Annabel Denham

Does anyone still believe in low taxes?

(Getty)

Speculation over which taxes the Chancellor will slash or, more likely, hike at tomorrow’s spring statement seems to have settled on two areas. First, a cut to fuel duty and, second, an increase in National Insurance thresholds, a way of tweaking the already announced tax hike to reduce the burden on the poorest. 

On the first point, a cut in fuel duty could cost the Treasury around £2.5 billion a year (although the government is unlikely to get much political credit if Sunak does go down this route given how quickly energy costs are rising). On the second, it looks almost certain that the Chancellor will proceed with his planned 2.5 point rise in NI contributions, despite today’s data revealing borrowing is on track to undershoot by about £26 billion. The NI hike is expected to raise £12 billion per year – meaning the British public will be paying more tax when Sunak sits down at the despatch box than we were when he stood up.

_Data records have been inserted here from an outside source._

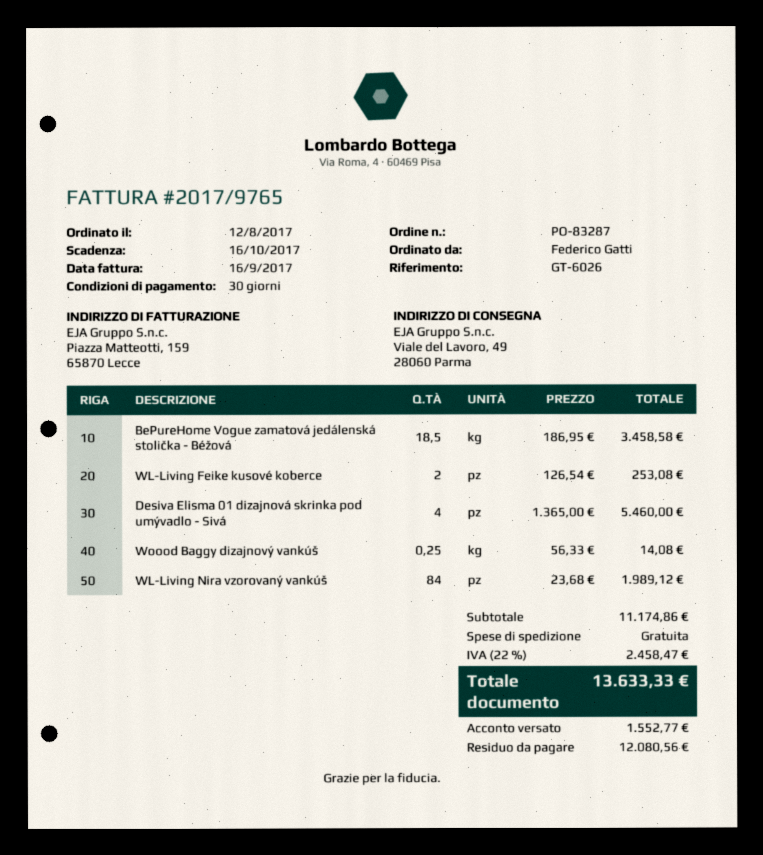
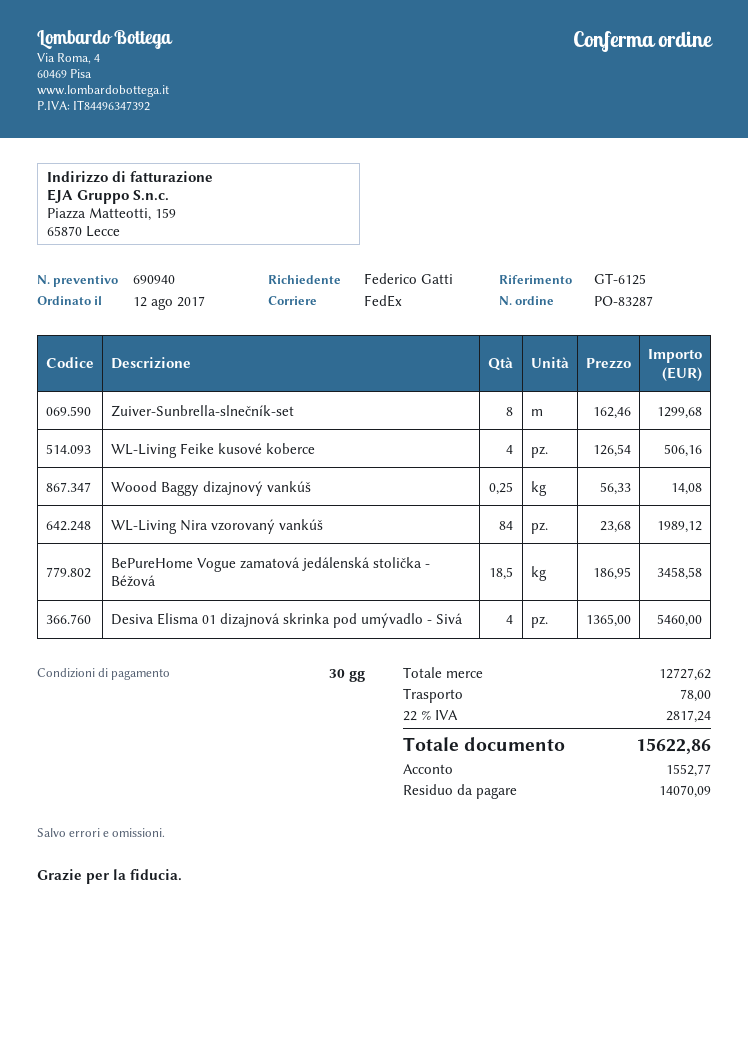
reference: GT-6026 -> GT-6125
WL-Living Feike kusové koberce: 2 x 126.54 = 253.08 -> 4 x 126.54 = 506.16
Zuiver-Sunbrella-slnečník-set: none -> 8 x 162.46 = 1299.68
subtotal: 11174.86 -> 12727.62
shipping: 0.00 -> 78.00
tax: 22% = 2458.47 -> 22% = 2817.24
total: 13633.33 -> 15622.86
balance: 12080.56 -> 14070.09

The biggest cost of living to most people is the tax they pay

Amid a cabinet rift over the rise back in January, the Chancellor insisted it would be irresponsible to ‘duck difficult decisions’ ahead of the planned increase. But the current trajectory isn’t ‘difficult’ any more than it is responsible. Borrowing for day-to-day spending is reckless. But a bolder government would rethink its strategy of narrowing the deficit through tax rises and commit to bringing down the country’s tax bill while reducing public spending, which has spiralled out of control during the pandemic. A serious Conservative government would, for instance, cut ‘sin taxes,’ scrap the green levies which make up around a quarter of our energy bills, and abandon the National Insurance tax increase.

When Sunak was confronted this weekend with a graph showing how much taxes had been raised during his tenure compared to his predecessors, he blamed the pandemic for his record.